Work required: Word for word, restate the data that follows, omitting the images.

Available records:
Segment Open
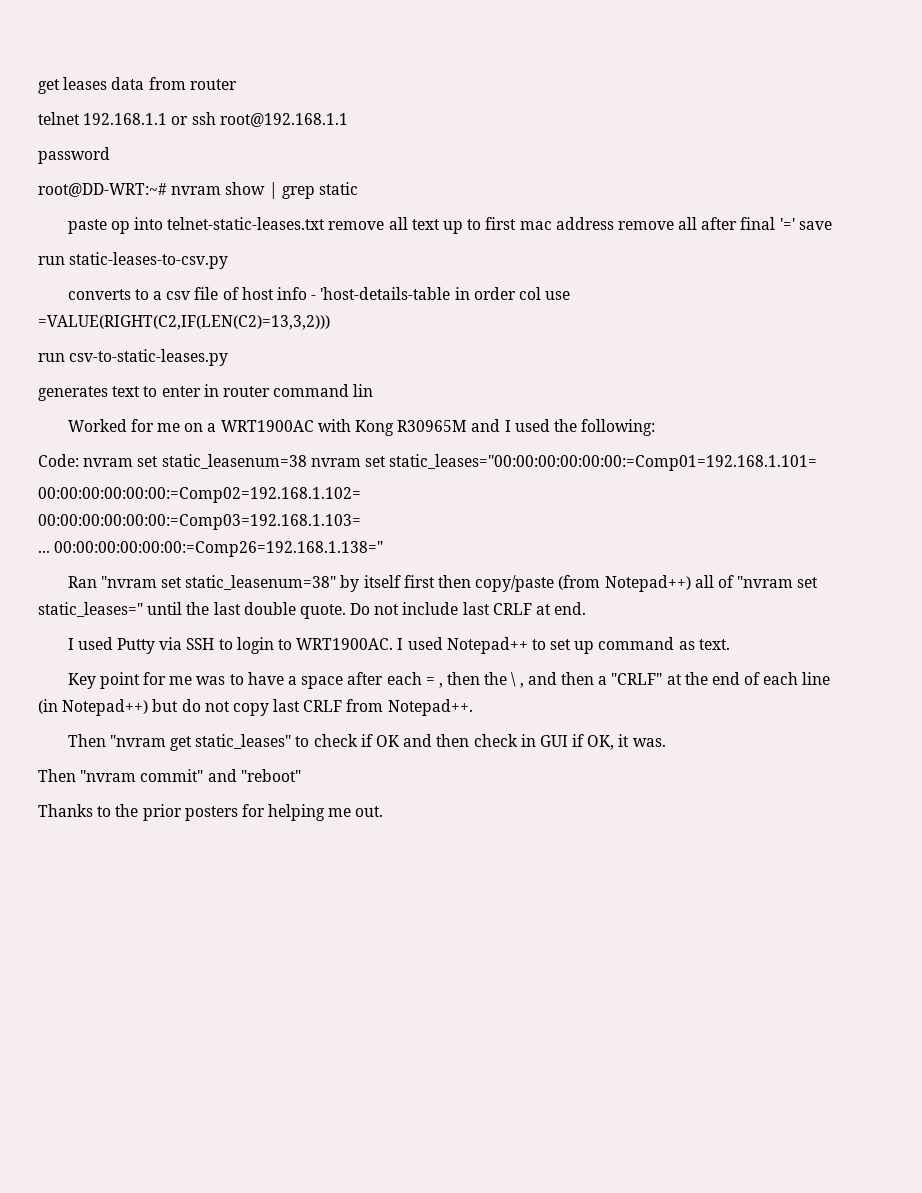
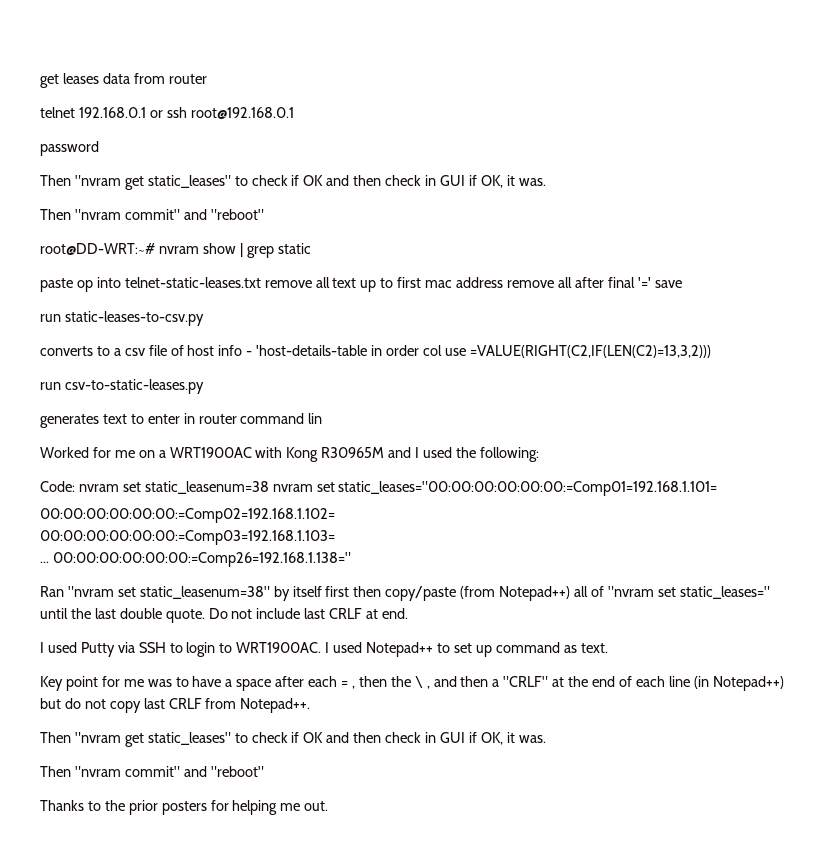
- telnet 192.168.1.1 or ssh root@192.168.1.1
+ telnet 192.168.0.1 or ssh root@192.168.0.1
  password
+ Then "nvram get static_leases" to check if OK and then check in GUI if OK, it was.
+ Then "nvram commit" and "reboot"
Segment Closed
Task solution:
- telnet 192.168.1.1 or ssh root@192.168.1.1
+ telnet 192.168.0.1 or ssh root@192.168.0.1
  password
+ Then "nvram get static_leases" to check if OK and then check in GUI if OK, it was.
+ Then "nvram commit" and "reboot"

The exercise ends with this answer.